Hypergraphs/[name].hmetis:
    These files contain the hypergraphs in the same format as hMETIS.
    The first line contains three integeres, `m`, `n` and `fmt`.
    `m` is the number of hyperedges, `n` the number of nodes and `fmt` describes what is present in the rest of the file and is of the form `xyz`.
    All of `x`, `y` and `z` are 0 or 1. `x` = 1 notes that the hyperedges are weighted.
    `y` = 1 means that node volume is also provided.
    `z` is not used, but is intended to describe how much each node participates in the hyperedge.
    In the next `m` lines the hyperedges are provided.

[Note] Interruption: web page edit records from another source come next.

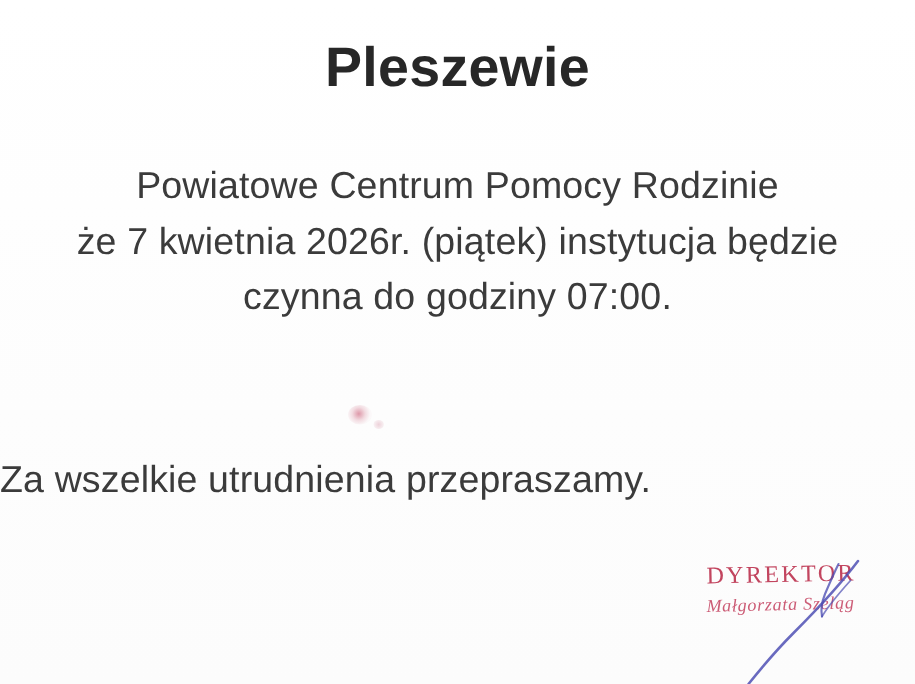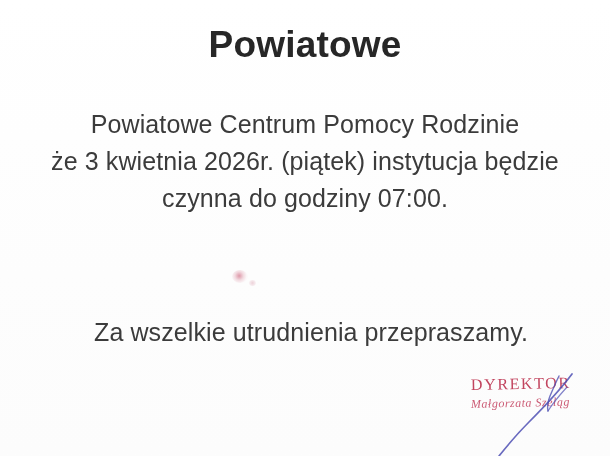"Powiatowe" div.title { text: Powiatowe -> Pleszewie }
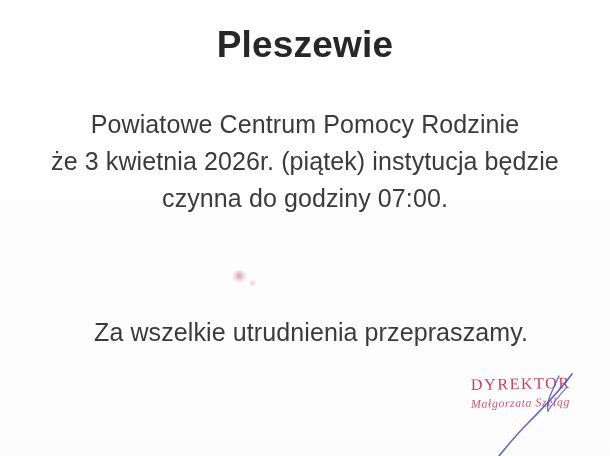"że 3 kwietnia 2026r. (piątek)" span.body-line { text: 3 -> 7 }
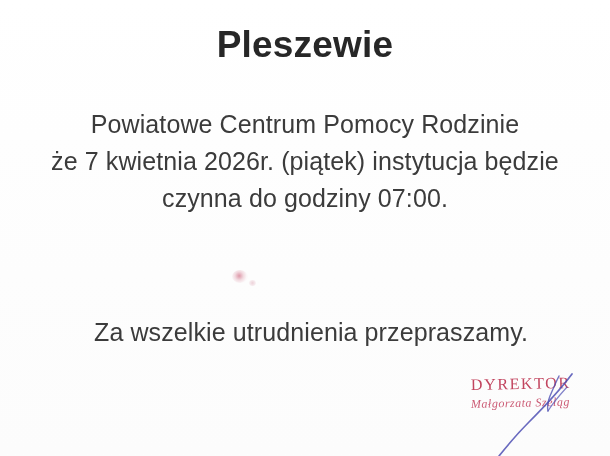"Za wszelkie utrudnienia przepraszamy." .closing-block { margin-top: 12px -> none; text-align: right -> left }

If they are weighted, then the first number provides their weight, the rest of the numbers are integers describing the participating nodes.
    If node volume is provided, in the next `n` lines there is a single real number, the volume of node `u`.


produce_results.py:
    Used to produce tables and figures for the paper submission.


hypergraph2hmetis.py:
    Create hypergraphs from raw data. For finished hypergraphs see the `Hypergraphs` directory.

    Examples:
        python hypergraphs2hmetis.py -vv -f -n grid -i "10 20"

        python hypergraphs2hmetis.py -h
        usage: hypergraphs2hmetis.py [-h] [-i INPUT_DIRECTORY] [-o OUTPUT_DIRECTORY]
                                     [-n {fauci_email,grid,nodeGrid,clique} [{fauci_email,grid,nodeGrid,clique} ...]]
                                     [-v] [-f]

        Convert the varying hypergraph formats into the uniform hMETIS format.

        optional arguments:
          -h, --help            show this help message and exit
          -i INPUT_DIRECTORY, --input_directory INPUT_DIRECTORY
                                Directory where the raw data is stored.
          -o OUTPUT_DIRECTORY, --output_directory OUTPUT_DIRECTORY
                                Directory to write the processed results.
          -n {fauci_email,grid,nodeGrid,clique} [{fauci_email,grid,nodeGrid,clique} ...], --names {fauci_email,grid,nodeGrid,clique} [{fauci_email,grid,nodeGrid,clique} ...]
                                Choose which hypergraphs you want to process.
          -v, --verbose         Verbose mode. Prints out useful information. Higher
                                levels print more information, including basic
                                hypergraph stats.
          -f, --force           Force reprocessing even if .hmetis file is present.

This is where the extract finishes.